Exercise goal =>
Below are some entries. Copy each line in them that holds "body".

Data records =>
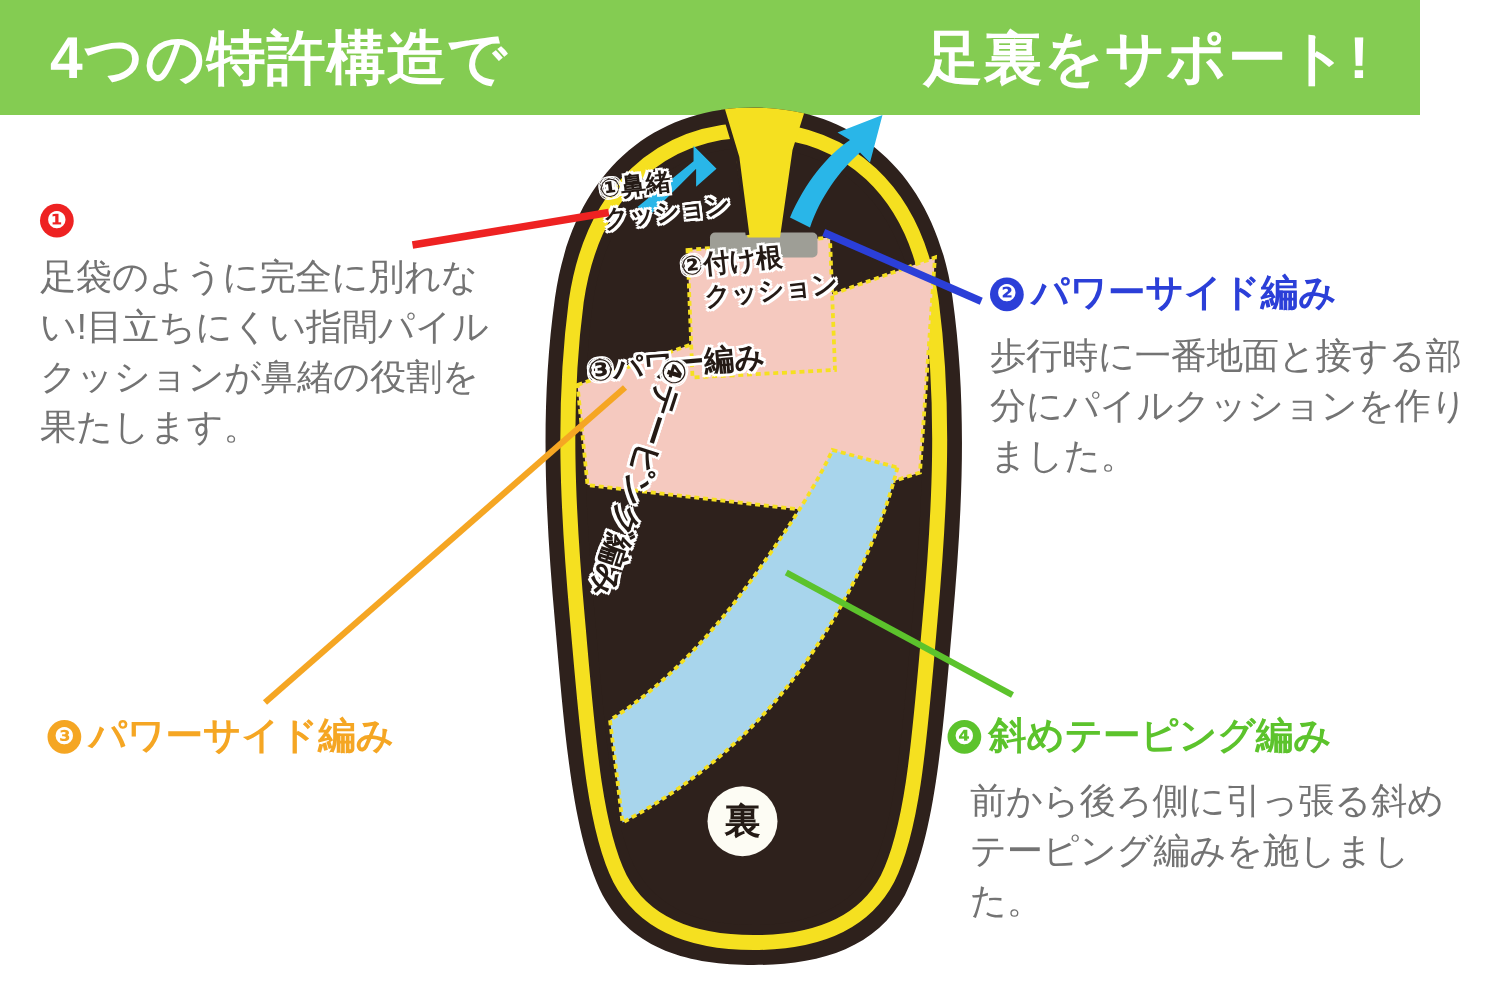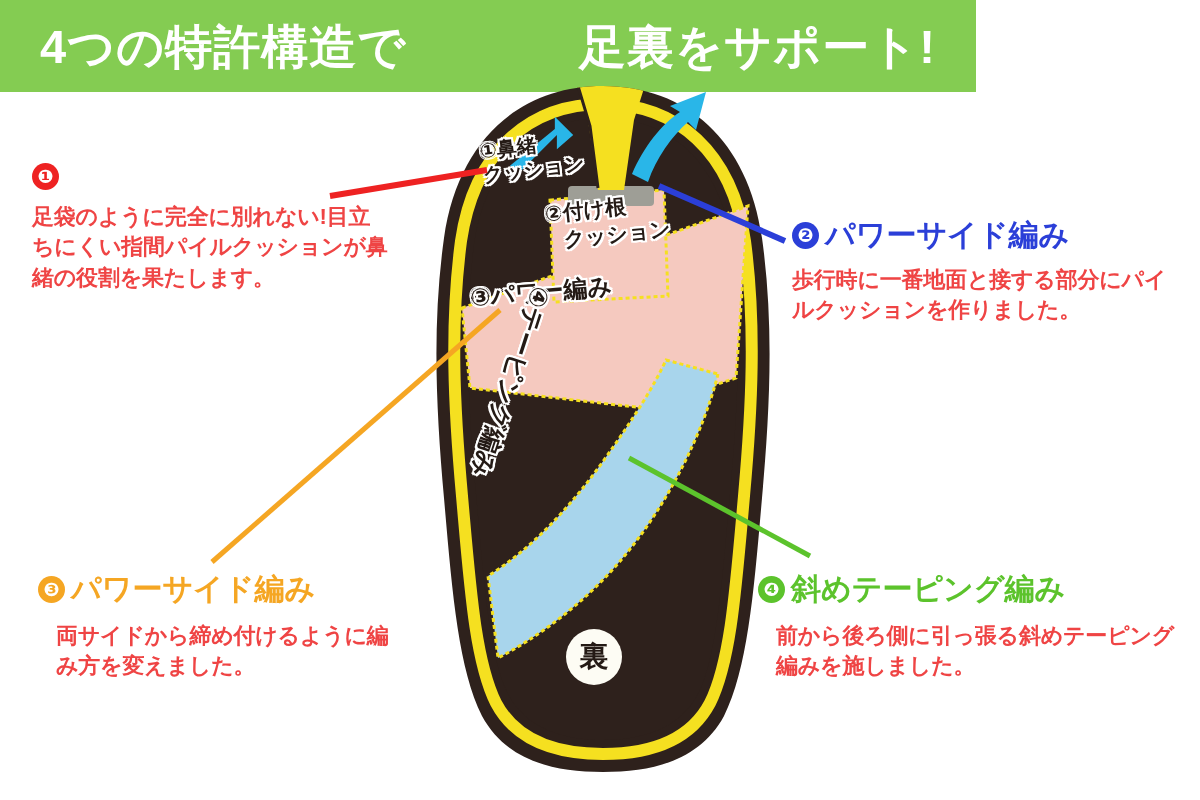--- a/index.html
+++ b/index.html
@@ -8,21 +8,21 @@
     width:1200px;height:800px;
     background:#ffffff;
     font-family:"Liberation Sans","DejaVu Sans",sans-serif;
     overflow:hidden;
     position:relative;
   }
   #stage{position:relative;width:1200px;height:800px;overflow:hidden;background:#fff;}
 
   
   .banner{
-    position:absolute;left:0;top:0;width:976px;height:92px;
+    position:absolute;left:0;top:0;width:1136px;height:92px;
     background:#84cc52;
   }
   .banner-title{
     position:absolute;top:50%;transform:translateY(-50%);
     color:#ffffff;
     font-size:47px;
     font-weight:bold;
     letter-spacing:1px;
     white-space:nowrap;
     line-height:1;
@@ -41,23 +41,22 @@
   }
   .num-badge{
     display:inline-flex;align-items:center;justify-content:center;
     width:27px;height:27px;border-radius:50%;
     color:#ffffff;font-size:19px;font-weight:bold;line-height:1;
     flex:0 0 auto;margin-right:4px;
     font-family:"DejaVu Sans",sans-serif;
   }
   .callout-body{
     margin-top:12px;
-    font-size:22px;line-height:1.38;color:#ef4444;
+    font-size:29px;line-height:1.38;color:#737373;
     letter-spacing:-0.2px;
-    font-weight:bold;
   }
 
   #callout-1{left:32px;top:163px;width:360px;}
   #callout-2{left:792px;top:218px;width:390px;}
   #callout-3{left:38px;top:572px;width:365px;}
   #callout-4{left:758px;top:572px;width:420px;}
   #callout-3 .callout-body,#callout-4 .callout-body{margin-left:18px;margin-top:14px;}
   #callout-4 .callout-body{}
 
   .c-red{color:#ee2222;}
@@ -223,21 +222,20 @@
       <span>パワーサイド編み</span>
     </div>
     <div class="callout-body">歩行時に一番地面と接する部分にパイルクッションを作りました。</div>
   </div>
 
   <div class="callout" id="callout-3">
     <div class="callout-title c-orange">
       <span class="num-badge b-orange">❸</span>
       <span>パワーサイド編み</span>
     </div>
-    <div class="callout-body">両サイドから締め付けるように編み方を変えました。</div>
   </div>
 
   <div class="callout" id="callout-4">
     <div class="callout-title c-green">
       <span class="num-badge b-green">❹</span>
       <span>斜めテーピング編み</span>
     </div>
     <div class="callout-body">前から後ろ側に引っ張る斜めテーピング編みを施しました。</div>
   </div>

Result =>
   .callout-body{
   #callout-3 .callout-body,#callout-4 .callout-body{margin-left:18px;margin-top:14px;}
   #callout-4 .callout-body{}
     <div class="callout-body">歩行時に一番地面と接する部分にパイルクッションを作りました。</div>
-    <div class="callout-body">両サイドから締め付けるように編み方を変えました。</div>
     <div class="callout-body">前から後ろ側に引っ張る斜めテーピング編みを施しました。</div>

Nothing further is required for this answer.